Os agentes da tortura a serviço do autoritarismo sabiam muito bem que artistas completamente envolvidos com a sua criação e compromissados com os avanços sociais em prol de sua gente, como era o caso do idealista compositor Geraldo Vandré, não resistem às ameaças impostas ao seu trabalho intelectual. Ou seja, a perseguição e o temor de ter sua música silenciada se transformaram em censura real para o músico, que sentia no lombo de sua mente o peso de uma chibata invisível.

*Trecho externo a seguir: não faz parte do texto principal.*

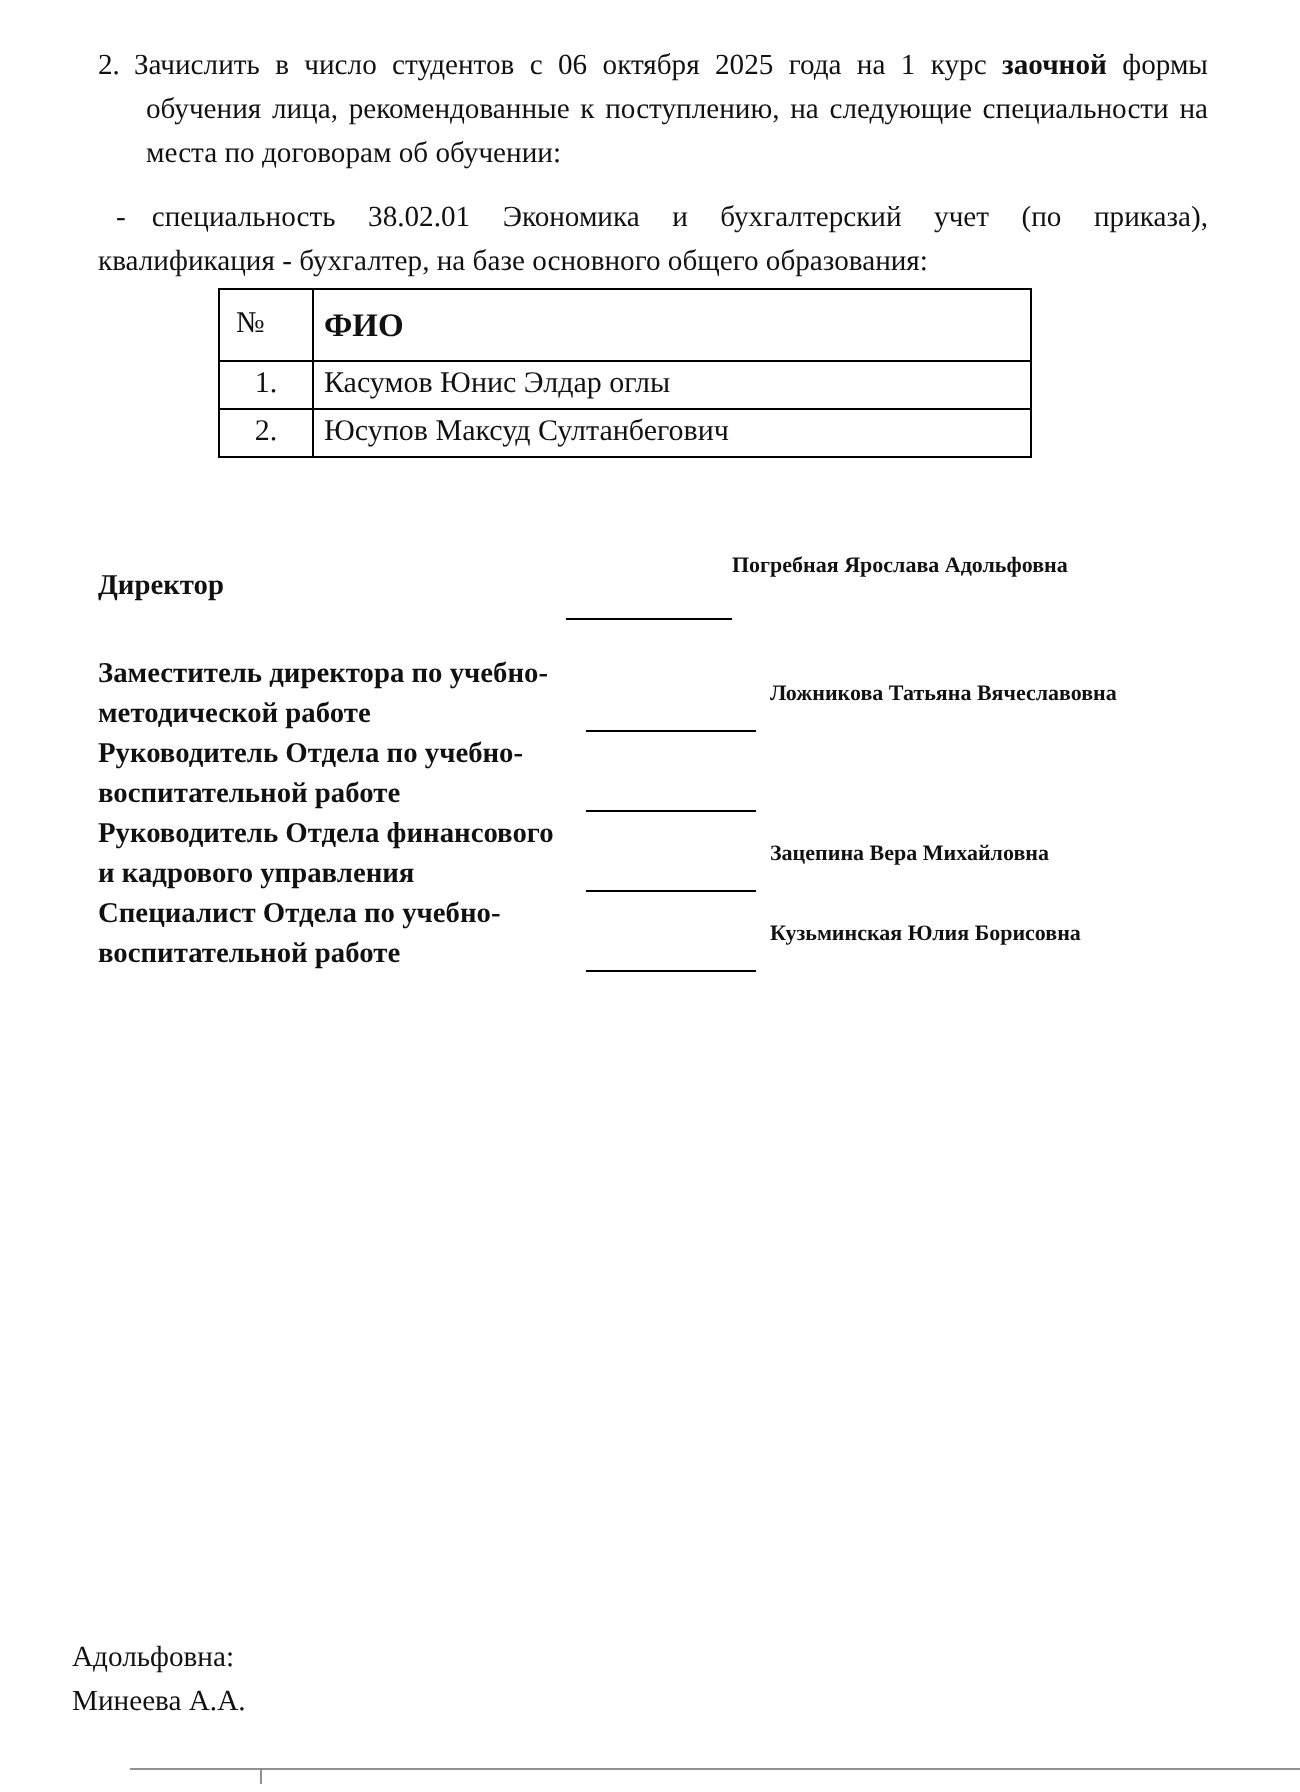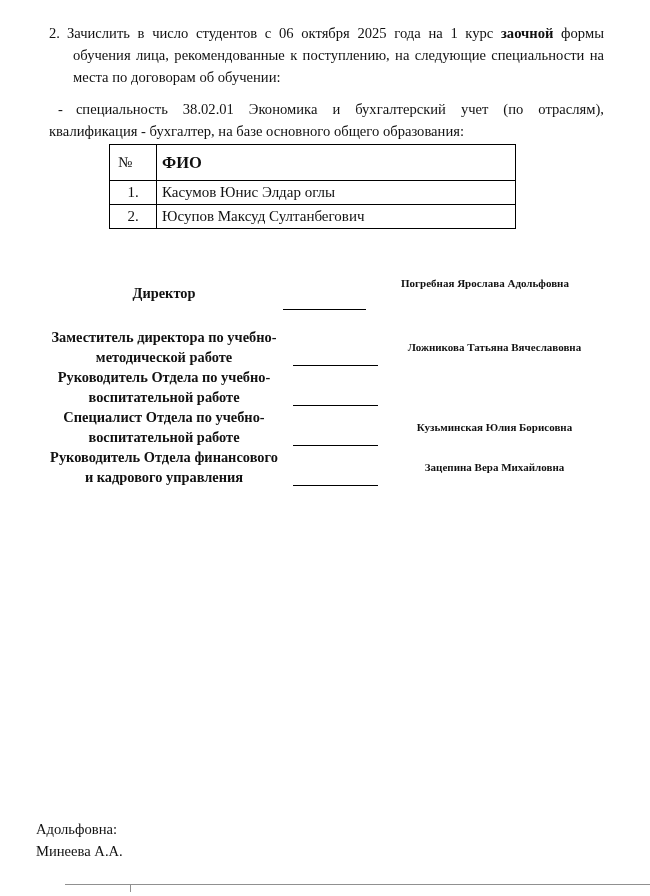"специальность 38.02.01 Экономика и" span { text: отраслям -> приказа }
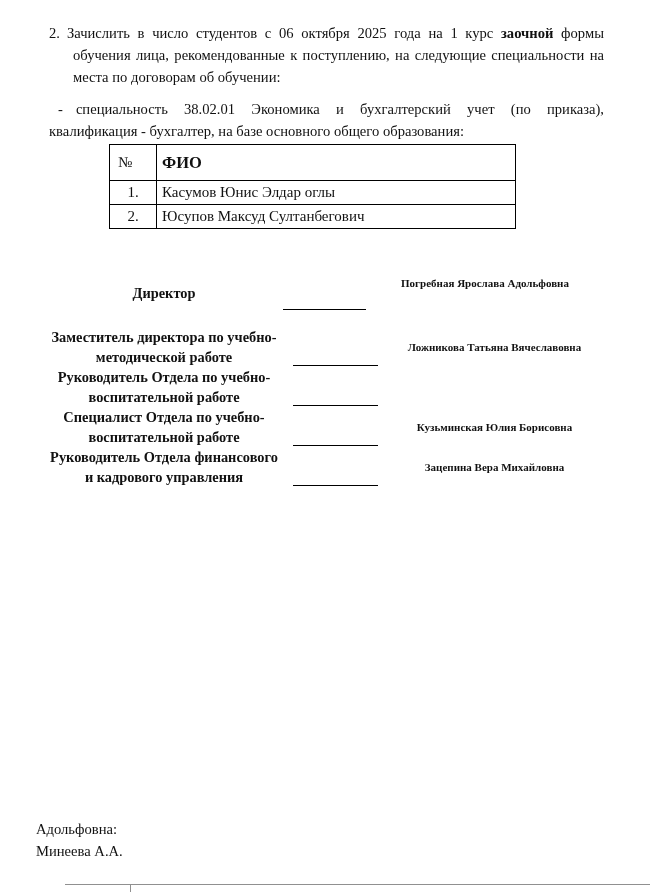"Директор" .sig-row { text-align: center -> none }
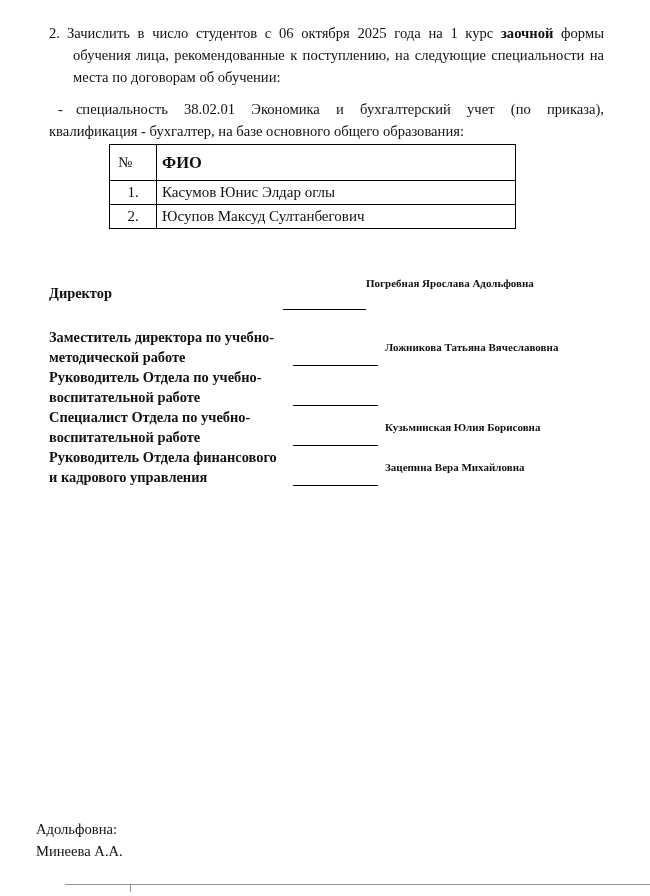"Специалист Отдела по" div.sig-row { order: before "Руководитель Отдела финансового и" -> after "Руководитель Отдела финансового и" }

Sob o título “O exílio: crise e resistência”, Dalva Silveira transcreve que Denise Rollemberg conta em livro que “a estrutura cultural e psicológica e a personalidade do exilado serão essenciais na compreensão da maneira como o exílio será vivido”. Rollemberg afirma que, além dos aspectos psicológicos, outros devem ser analisados, como, por exemplo, a conjuntura e a circunstância histórica em que se deu o exílio. No caso, Vandré teria se autoexilado em razão das perseguições políticas, no auge de sua carreira, alcançado através da música ‘Caminhando’. Sendo assim, o exílio representou, além da perda das raízes e da identidade, do encontro com o abandono e a incerteza, o impedimento de vivenciar esse sucesso, obrigando-o a abrir mão da concretização de seu sonho.

Dalva Silveira passa-nos em seu livro, fruto de grande pesquisa, a ideia do quanto um regime ditatorial é capaz de bulir com a inteligência emocional das pessoas, pois Geraldo Vandré não ficou preso nem foi torturado, “mas para um cara como ele, se lhe tivessem arrancado três unhas, dado choques elétricos, teria sido menos grave do que a castração de seu espaço artístico”. “O Geraldo era fruto de uma vontade ferrenha de ser um artista popular, no sentido de reformular as expressões culturais do povo e entregá-las de volta. Deu a vida dele para isso, entregou-se totalmente à sua arte”.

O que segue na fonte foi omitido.